Andy Serkis Describes His LUTHER: THE FALLEN SUN Villain - "I Don't Think I've Come Across Anything Quite As Dark for a Long Time"

The movie Luther: The Fallen Sun, based on the awesome BBC crime drama Luther, is almost here! We going to see Idris Elba back as the title character, detective chief inspector John Luther, imprisoned after nearly solving a case of a string of cyber serial murders. The movie picks up where the five-season British series left off. Plagued by his failure to apprehend the real villain, Luther feels obliged to make tough choices behind bars.

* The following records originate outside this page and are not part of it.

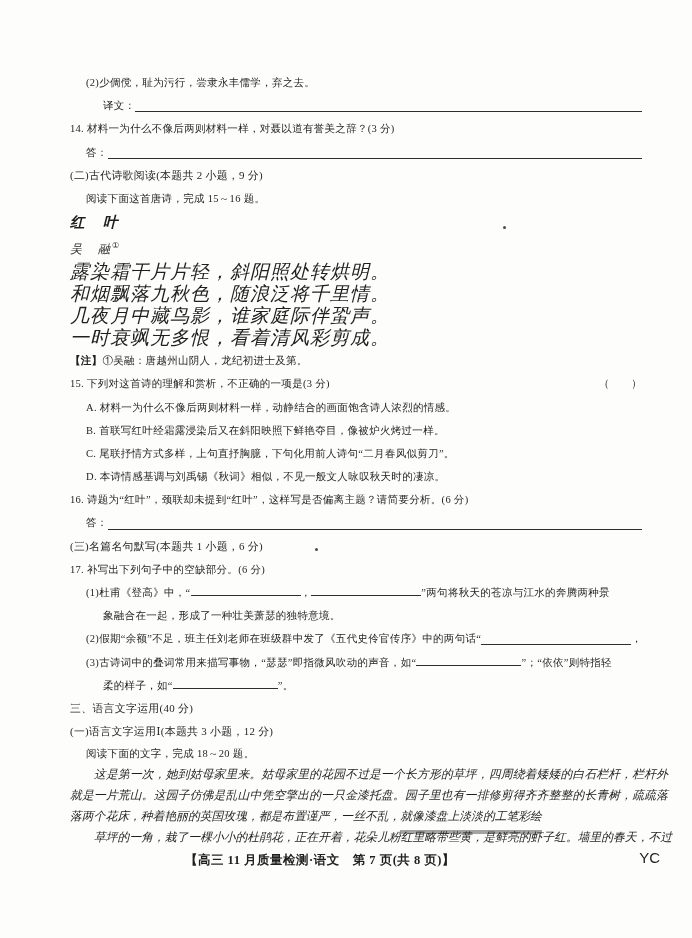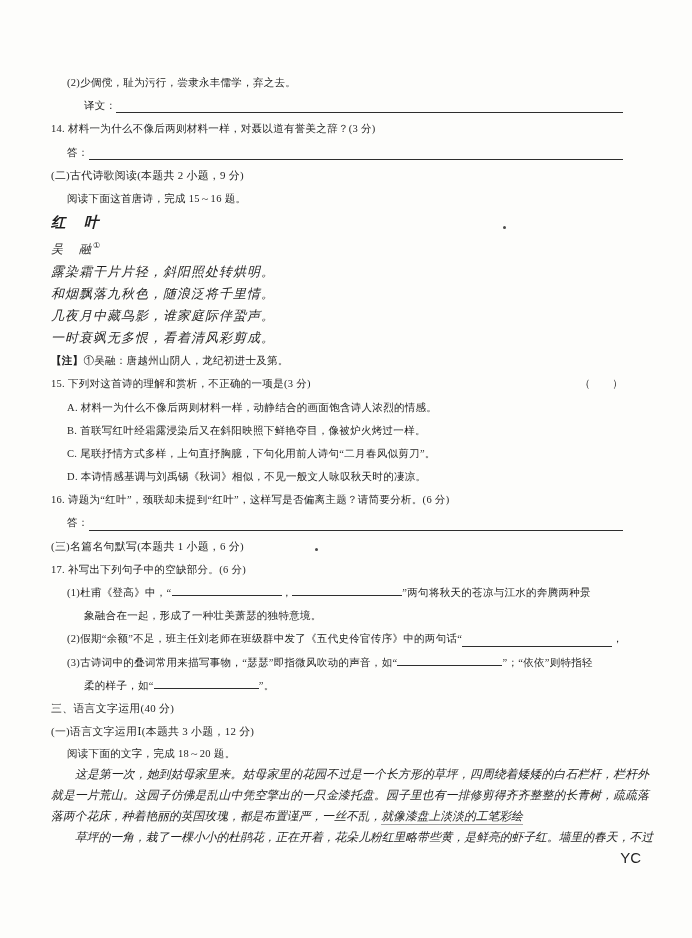--- a/index.html
+++ b/index.html
@@ -6,7 +6,7 @@
   html,body{background:#ffffff}
   body{font-family:"Liberation Serif","DejaVu Serif",serif;color:#1f1f1f}
   .page{position:relative;width:692px;height:938px;background:#fdfdfb;overflow:hidden;margin:0 auto}
-  .content{position:absolute;left:51px;top:71px;width:572px;font-size:10.5px;letter-spacing:.3px}
+  .content{position:absolute;left:70px;top:71px;width:572px;font-size:10.5px;letter-spacing:.3px}
   .l{line-height:23.2px;height:23.2px;white-space:nowrap}
   .b{font-weight:normal;font-size:10.9px}
   .ind1{padding-left:16px}

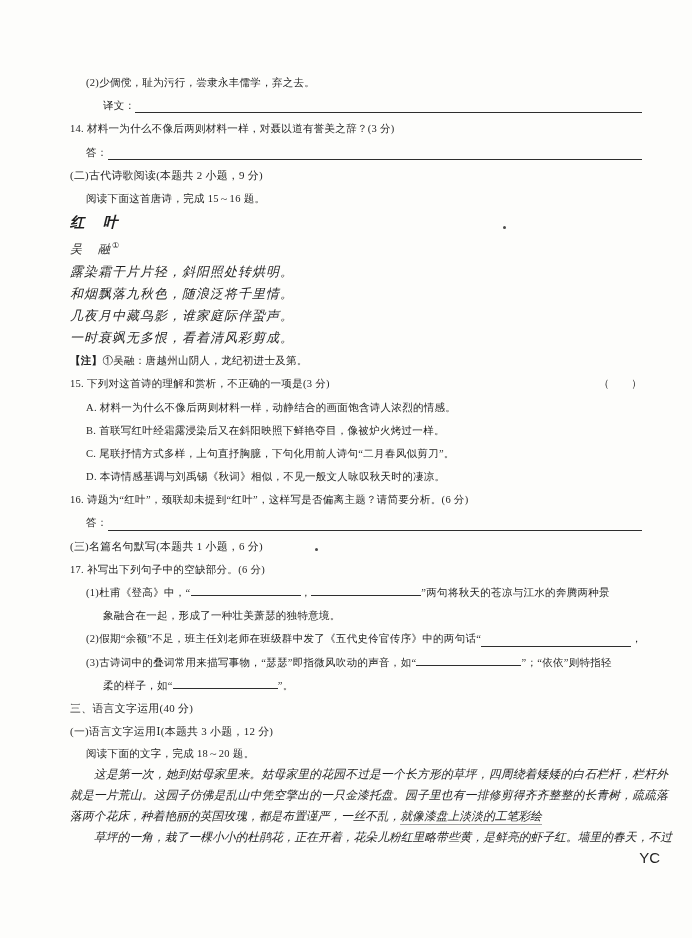--- a/index.html
+++ b/index.html
@@ -11,7 +11,7 @@
   .b{font-weight:normal;font-size:10.9px}
   .ind1{padding-left:16px}
   .ind2{padding-left:33px}
-  .flexline{display:flex;align-items:flex-end}
+  .flexline{display:flex;align-items:center}
   .rule{flex:1;border-bottom:1px solid #2e2e2e;height:17px;margin-bottom:4px;min-width:40px}
   .bk{display:inline-block;border-bottom:1px solid #2e2e2e;height:12px;vertical-align:baseline}
   .bk110{width:110px}.bk105{width:105px}.bk128{width:128px}

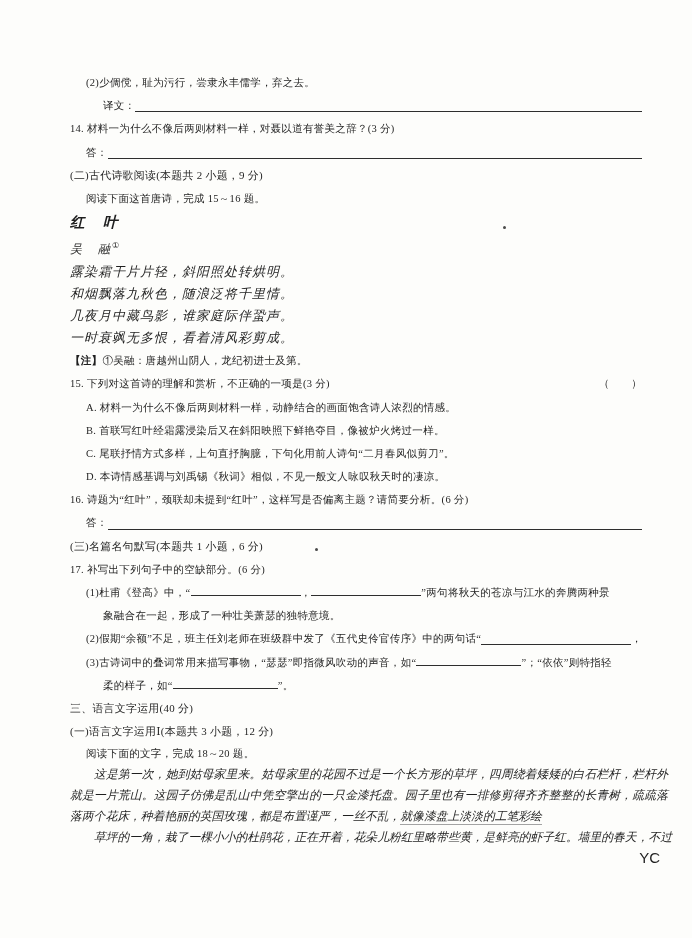--- a/index.html
+++ b/index.html
@@ -20,7 +20,7 @@
   .poem{text-align:left;font-style:italic}
   .poem .pt{font-weight:bold;font-size:14.5px;line-height:24px;letter-spacing:2px}
   .poem .pa{font-size:12px;line-height:23px;letter-spacing:2px}
-  .poem .pv{font-size:13px;line-height:22px;letter-spacing:1px}
+  .poem .pv{font-size:19px;line-height:22px;letter-spacing:1px}
   sup{font-size:8px;vertical-align:super;font-style:normal}
   .notelabel{font-weight:bold}
   .passage{width:598px;text-align:justify;font-style:italic;font-size:11.8px;line-height:20.8px;letter-spacing:0}

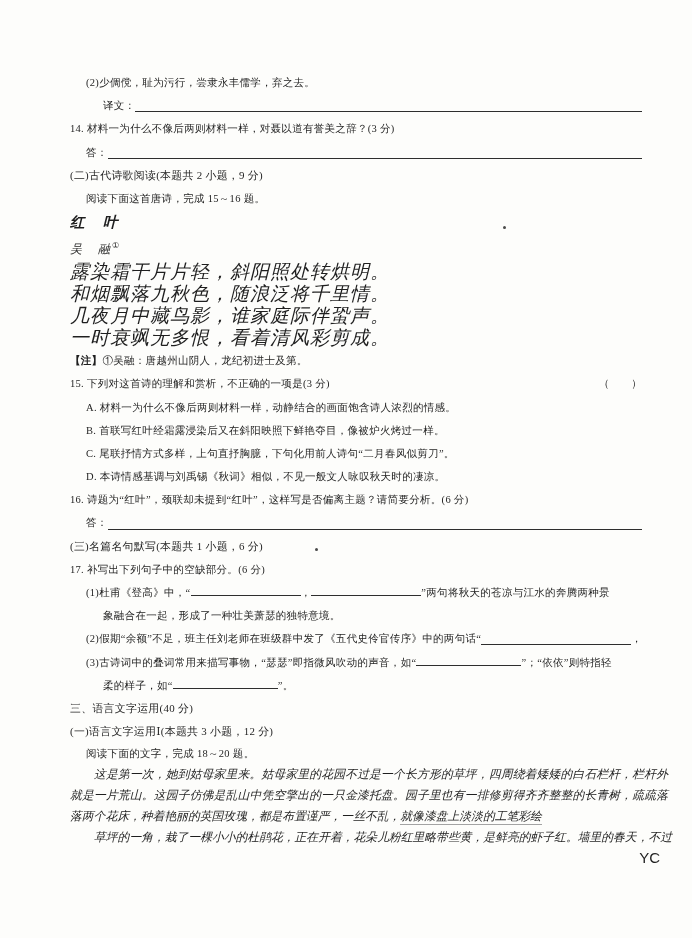--- a/index.html
+++ b/index.html
@@ -26,7 +26,7 @@
   .passage{width:598px;text-align:justify;font-style:italic;font-size:11.8px;line-height:20.8px;letter-spacing:0}
   .passage p{text-indent:24px;margin:0}
   .passage .p2{white-space:nowrap;text-align:center}
-  .underl{border-bottom:1px solid #a3a3a3;padding-bottom:1px}
+  .underl{border-bottom:4px solid #a3a3a3;padding-bottom:7px}
   .footer{position:relative;margin-top:4px;padding-right:72px;text-align:center;font-weight:bold;font-size:12.5px;letter-spacing:.5px}
   .yc{position:absolute;right:-18px;top:-3px;font-family:"Liberation Sans","DejaVu Sans",sans-serif;font-weight:normal;font-size:15px;letter-spacing:0}
   .speck{position:absolute;width:3px;height:3px;border-radius:50%;background:#4a4a4a}

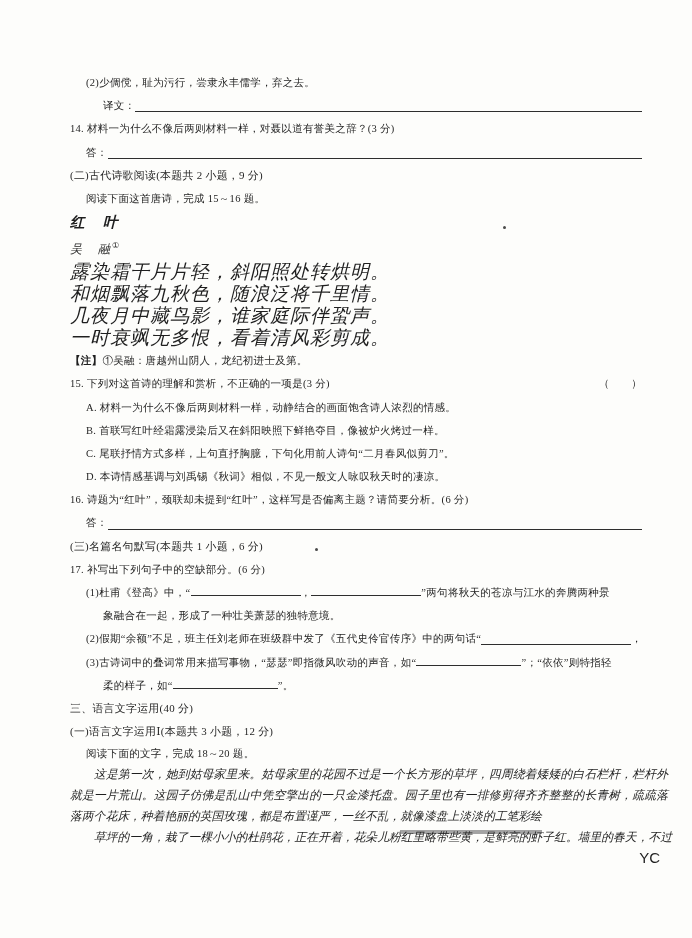--- a/index.html
+++ b/index.html
@@ -116,6 +116,7 @@
     </section>
 
     <div class="footer">
+      <span>【高三 11 月质量检测·语文　第 7 页(共 8 页)】</span>
       <span class="yc">YC</span>
     </div>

The movie will welcome back the character DSU Martin Schenk, played by actor Dermot Crowley, as well as newcomers to the cast, which include Cynthia Erivo (Bad Times at the El Royale, Harriet) and Andy Serkis (The Lord of the Rings, Planet of the Apes), and in a recent interview with Total Film (via GamesRadar), Serkis sat down to spill the beans about his villainous character, killer millionaire David Robey.

"When I first read the script, I almost wanted to throw it in the bin and have a shower. I don’t think I’ve come across anything quite as dark for a long time. And I thought: ‘In fact, do I really actually at this point in the world and time and my life, want to go down this particular rabbit hole of something that’s so hard to fathom in humanity?'"

Robey has tangled with Luther before and been ignored. Now he uses tech as surveillance, discovering secrets that enable him to manipulate others. Luther creator Neil Cross, admitted in the same interview that all his monsters are what he’s personally afraid of. He explained:

"Robey really just comes from this tension between morality and ethics. True morality is the kind of behavior that you exhibit when you know that nobody is watching. But we’ve ceded lots of that private behavior to the semi-private forum of the internet. The things of which we are ashamed, the things we think that we’re ashamed of thinking, people that would have lived isolated lives but possibly never expressing their desires or their anxieties – or their interests, shall we say? – they find communities. I’m terrified by the idea that somebody, in fact, is watching.

But however broad our canvas is, it’s always going to be this very particular sense that the monster could be coming for you next. In a weirdly Freudian fashion, I’ve made up a modern, Arthurian knight-errant who can come along and slay these dragons for me."

I can’t wait to see how this final Luther story plays out. I think I should go back and binge the series again in preparation. The Luther series is streaming on Hulu, and the film will drop on Netflix this March.